** ENTRIES SHOWN follows **
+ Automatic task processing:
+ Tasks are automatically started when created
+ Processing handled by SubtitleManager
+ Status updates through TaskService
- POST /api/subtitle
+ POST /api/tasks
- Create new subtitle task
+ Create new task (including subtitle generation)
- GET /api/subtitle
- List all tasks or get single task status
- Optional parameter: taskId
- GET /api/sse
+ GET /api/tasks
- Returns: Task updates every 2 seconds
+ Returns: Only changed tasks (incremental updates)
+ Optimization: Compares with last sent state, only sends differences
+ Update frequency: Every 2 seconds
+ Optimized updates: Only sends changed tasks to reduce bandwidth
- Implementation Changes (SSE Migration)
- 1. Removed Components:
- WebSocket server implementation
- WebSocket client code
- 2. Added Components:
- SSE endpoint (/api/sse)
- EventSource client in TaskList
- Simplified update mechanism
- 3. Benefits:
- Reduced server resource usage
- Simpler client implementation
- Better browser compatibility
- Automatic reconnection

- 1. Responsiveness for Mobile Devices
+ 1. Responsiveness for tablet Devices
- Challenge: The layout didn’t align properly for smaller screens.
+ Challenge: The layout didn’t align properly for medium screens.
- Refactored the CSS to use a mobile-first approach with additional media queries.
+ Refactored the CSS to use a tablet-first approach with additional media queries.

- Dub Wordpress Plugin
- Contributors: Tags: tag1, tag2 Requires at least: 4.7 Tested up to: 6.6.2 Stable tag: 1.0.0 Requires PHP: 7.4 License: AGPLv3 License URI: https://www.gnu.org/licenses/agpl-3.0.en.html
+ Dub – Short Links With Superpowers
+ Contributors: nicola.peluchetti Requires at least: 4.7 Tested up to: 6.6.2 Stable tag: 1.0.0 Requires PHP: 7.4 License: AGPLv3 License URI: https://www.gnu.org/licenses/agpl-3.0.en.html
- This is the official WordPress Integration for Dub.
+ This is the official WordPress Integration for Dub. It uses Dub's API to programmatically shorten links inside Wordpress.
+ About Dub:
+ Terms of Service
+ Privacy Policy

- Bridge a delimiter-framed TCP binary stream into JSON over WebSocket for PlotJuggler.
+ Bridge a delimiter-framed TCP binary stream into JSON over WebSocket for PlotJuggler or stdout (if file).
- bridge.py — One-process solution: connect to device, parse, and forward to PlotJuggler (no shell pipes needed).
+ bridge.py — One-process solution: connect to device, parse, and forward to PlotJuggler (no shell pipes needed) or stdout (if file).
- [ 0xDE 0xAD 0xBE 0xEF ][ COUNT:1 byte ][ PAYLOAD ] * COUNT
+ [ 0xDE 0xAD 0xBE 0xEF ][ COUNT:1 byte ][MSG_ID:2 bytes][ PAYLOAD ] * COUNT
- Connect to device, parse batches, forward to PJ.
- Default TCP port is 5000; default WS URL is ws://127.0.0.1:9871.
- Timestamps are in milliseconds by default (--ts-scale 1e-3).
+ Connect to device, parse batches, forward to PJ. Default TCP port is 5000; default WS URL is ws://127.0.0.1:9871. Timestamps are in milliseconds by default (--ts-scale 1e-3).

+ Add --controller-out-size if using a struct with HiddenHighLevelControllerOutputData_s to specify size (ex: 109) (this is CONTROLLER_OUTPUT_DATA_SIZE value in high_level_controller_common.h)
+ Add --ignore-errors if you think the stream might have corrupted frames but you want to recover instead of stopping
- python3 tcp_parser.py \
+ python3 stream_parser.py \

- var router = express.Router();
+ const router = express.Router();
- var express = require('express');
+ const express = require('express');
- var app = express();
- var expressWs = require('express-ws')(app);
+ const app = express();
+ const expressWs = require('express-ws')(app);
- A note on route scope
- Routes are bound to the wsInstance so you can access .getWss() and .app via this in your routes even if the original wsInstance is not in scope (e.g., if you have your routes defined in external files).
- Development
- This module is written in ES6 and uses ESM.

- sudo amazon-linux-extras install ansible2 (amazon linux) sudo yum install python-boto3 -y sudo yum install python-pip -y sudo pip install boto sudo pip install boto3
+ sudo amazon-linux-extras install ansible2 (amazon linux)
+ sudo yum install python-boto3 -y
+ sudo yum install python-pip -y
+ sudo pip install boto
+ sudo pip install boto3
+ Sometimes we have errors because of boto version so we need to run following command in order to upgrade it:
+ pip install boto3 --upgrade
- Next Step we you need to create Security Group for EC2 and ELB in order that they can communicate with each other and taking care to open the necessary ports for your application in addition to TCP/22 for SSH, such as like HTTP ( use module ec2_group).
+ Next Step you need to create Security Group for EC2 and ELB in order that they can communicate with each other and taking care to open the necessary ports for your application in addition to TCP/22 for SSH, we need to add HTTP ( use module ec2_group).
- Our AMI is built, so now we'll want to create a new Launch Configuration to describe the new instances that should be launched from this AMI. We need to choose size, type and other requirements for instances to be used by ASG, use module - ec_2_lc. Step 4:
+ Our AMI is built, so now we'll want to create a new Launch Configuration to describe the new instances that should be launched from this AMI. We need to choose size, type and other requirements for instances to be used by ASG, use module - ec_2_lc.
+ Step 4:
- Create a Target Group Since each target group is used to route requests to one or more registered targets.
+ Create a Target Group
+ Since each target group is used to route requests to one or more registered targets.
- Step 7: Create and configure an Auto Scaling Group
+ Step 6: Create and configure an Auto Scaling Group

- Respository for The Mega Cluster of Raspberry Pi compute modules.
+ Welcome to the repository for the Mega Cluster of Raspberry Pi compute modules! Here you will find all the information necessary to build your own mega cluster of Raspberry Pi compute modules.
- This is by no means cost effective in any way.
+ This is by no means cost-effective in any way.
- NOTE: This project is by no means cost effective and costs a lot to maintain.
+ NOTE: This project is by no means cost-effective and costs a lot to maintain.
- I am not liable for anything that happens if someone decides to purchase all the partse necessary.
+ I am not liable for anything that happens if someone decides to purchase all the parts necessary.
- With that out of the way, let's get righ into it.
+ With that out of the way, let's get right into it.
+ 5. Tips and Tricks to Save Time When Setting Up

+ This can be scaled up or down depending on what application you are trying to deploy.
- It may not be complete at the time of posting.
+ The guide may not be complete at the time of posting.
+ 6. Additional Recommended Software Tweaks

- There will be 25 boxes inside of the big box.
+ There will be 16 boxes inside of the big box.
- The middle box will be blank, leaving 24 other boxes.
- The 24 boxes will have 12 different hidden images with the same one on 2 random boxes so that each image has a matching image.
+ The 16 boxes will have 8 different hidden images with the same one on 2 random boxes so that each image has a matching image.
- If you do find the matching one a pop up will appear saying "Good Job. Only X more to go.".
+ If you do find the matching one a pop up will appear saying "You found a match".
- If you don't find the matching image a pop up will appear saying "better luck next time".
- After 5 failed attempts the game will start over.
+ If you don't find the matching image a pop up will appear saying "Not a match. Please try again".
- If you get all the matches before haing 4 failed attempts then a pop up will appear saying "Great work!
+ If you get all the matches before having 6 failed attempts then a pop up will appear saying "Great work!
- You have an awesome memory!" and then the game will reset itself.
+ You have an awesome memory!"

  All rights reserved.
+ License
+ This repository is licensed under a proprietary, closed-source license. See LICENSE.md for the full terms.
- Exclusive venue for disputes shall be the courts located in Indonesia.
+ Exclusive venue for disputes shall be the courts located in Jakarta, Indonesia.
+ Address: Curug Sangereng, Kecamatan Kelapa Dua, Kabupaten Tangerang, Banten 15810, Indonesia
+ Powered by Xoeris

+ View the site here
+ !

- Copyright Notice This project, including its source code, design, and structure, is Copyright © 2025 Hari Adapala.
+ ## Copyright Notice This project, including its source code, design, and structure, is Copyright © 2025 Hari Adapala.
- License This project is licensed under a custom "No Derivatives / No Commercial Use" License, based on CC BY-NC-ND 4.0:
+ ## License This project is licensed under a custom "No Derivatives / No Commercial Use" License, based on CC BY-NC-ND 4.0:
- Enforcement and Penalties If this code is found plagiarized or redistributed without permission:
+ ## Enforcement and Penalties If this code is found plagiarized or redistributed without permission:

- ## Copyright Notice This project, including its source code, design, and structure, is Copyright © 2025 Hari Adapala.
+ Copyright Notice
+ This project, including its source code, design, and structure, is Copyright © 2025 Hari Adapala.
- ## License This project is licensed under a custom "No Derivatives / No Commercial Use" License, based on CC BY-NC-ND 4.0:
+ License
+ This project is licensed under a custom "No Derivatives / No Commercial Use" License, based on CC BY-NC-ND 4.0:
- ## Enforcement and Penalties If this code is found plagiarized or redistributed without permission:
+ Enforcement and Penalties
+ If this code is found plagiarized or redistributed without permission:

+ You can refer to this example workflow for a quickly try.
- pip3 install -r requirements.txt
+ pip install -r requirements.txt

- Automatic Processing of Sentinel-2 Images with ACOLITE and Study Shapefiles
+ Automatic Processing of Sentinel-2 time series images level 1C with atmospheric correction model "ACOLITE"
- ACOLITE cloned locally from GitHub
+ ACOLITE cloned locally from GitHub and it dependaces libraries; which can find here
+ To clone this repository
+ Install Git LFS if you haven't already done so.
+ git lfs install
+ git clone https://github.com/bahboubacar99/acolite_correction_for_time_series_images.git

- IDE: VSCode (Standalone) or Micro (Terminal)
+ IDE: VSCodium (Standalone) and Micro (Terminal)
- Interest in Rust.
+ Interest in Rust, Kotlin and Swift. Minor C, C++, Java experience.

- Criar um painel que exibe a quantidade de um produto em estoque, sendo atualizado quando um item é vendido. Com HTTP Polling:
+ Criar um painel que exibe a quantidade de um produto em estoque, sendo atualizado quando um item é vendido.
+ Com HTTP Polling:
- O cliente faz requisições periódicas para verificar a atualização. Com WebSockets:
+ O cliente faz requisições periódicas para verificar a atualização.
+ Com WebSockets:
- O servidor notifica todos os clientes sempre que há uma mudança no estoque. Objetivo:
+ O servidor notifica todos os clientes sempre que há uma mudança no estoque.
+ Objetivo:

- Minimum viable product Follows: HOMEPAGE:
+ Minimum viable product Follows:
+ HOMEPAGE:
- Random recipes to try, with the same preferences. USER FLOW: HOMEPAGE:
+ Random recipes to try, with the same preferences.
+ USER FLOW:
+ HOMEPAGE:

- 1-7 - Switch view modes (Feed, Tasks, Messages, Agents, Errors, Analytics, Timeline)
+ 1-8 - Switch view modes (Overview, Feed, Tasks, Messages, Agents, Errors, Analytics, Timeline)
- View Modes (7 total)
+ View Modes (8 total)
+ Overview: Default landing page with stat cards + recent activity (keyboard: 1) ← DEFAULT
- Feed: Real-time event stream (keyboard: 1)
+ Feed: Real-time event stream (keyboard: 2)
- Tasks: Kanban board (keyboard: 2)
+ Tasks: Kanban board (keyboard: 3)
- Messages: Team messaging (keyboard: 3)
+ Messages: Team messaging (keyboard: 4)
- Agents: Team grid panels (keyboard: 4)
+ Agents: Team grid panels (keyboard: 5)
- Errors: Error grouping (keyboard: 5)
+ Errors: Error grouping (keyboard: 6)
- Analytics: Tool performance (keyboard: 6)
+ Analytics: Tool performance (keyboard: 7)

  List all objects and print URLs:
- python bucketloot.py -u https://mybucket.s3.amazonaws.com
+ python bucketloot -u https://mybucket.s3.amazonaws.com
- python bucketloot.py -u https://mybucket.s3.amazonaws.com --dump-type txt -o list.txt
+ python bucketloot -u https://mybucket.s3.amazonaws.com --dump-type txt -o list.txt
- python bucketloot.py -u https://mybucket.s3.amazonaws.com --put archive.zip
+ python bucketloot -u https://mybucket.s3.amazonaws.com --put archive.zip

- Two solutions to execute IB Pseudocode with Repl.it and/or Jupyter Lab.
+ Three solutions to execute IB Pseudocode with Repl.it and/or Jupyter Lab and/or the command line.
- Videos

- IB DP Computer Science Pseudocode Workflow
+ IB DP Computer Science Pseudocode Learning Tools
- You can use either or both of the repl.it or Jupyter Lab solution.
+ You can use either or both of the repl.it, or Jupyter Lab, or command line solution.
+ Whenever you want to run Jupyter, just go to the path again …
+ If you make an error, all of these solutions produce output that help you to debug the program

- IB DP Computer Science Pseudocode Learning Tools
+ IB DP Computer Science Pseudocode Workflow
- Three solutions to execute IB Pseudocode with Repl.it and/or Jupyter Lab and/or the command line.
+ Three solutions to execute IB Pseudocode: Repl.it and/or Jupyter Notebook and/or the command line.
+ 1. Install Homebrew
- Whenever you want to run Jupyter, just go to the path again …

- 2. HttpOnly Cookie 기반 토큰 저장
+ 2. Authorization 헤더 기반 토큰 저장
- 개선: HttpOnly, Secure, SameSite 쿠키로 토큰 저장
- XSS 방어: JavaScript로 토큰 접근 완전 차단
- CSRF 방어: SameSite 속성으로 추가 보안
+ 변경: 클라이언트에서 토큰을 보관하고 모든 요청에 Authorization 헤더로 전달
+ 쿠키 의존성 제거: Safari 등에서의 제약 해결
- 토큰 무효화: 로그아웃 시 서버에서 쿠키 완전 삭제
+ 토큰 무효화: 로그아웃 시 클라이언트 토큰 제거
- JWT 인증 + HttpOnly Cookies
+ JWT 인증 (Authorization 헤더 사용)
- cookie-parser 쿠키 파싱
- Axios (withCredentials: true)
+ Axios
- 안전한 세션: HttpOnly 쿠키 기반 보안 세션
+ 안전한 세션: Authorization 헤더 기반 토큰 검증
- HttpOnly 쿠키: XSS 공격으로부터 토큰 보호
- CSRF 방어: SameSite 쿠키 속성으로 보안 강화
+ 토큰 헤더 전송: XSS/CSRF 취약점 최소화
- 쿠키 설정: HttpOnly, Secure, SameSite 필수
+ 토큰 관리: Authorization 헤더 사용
** End of ENTRIES SHOWN **
THE TASK »
Taking the entries above, print exactly the lines starting at the line with "- Default TCP" and ending at the line with "add HTTP ( use module ec2_group).", both included.

TASK RESPONSE »
- Default TCP port is 5000; default WS URL is ws://127.0.0.1:9871.
- Timestamps are in milliseconds by default (--ts-scale 1e-3).
+ Connect to device, parse batches, forward to PJ. Default TCP port is 5000; default WS URL is ws://127.0.0.1:9871. Timestamps are in milliseconds by default (--ts-scale 1e-3).

+ Add --controller-out-size if using a struct with HiddenHighLevelControllerOutputData_s to specify size (ex: 109) (this is CONTROLLER_OUTPUT_DATA_SIZE value in high_level_controller_common.h)
+ Add --ignore-errors if you think the stream might have corrupted frames but you want to recover instead of stopping
- python3 tcp_parser.py \
+ python3 stream_parser.py \

- var router = express.Router();
+ const router = express.Router();
- var express = require('express');
+ const express = require('express');
- var app = express();
- var expressWs = require('express-ws')(app);
+ const app = express();
+ const expressWs = require('express-ws')(app);
- A note on route scope
- Routes are bound to the wsInstance so you can access .getWss() and .app via this in your routes even if the original wsInstance is not in scope (e.g., if you have your routes defined in external files).
- Development
- This module is written in ES6 and uses ESM.

- sudo amazon-linux-extras install ansible2 (amazon linux) sudo yum install python-boto3 -y sudo yum install python-pip -y sudo pip install boto sudo pip install boto3
+ sudo amazon-linux-extras install ansible2 (amazon linux)
+ sudo yum install python-boto3 -y
+ sudo yum install python-pip -y
+ sudo pip install boto
+ sudo pip install boto3
+ Sometimes we have errors because of boto version so we need to run following command in order to upgrade it:
+ pip install boto3 --upgrade
- Next Step we you need to create Security Group for EC2 and ELB in order that they can communicate with each other and taking care to open the necessary ports for your application in addition to TCP/22 for SSH, such as like HTTP ( use module ec2_group).
+ Next Step you need to create Security Group for EC2 and ELB in order that they can communicate with each other and taking care to open the necessary ports for your application in addition to TCP/22 for SSH, we need to add HTTP ( use module ec2_group).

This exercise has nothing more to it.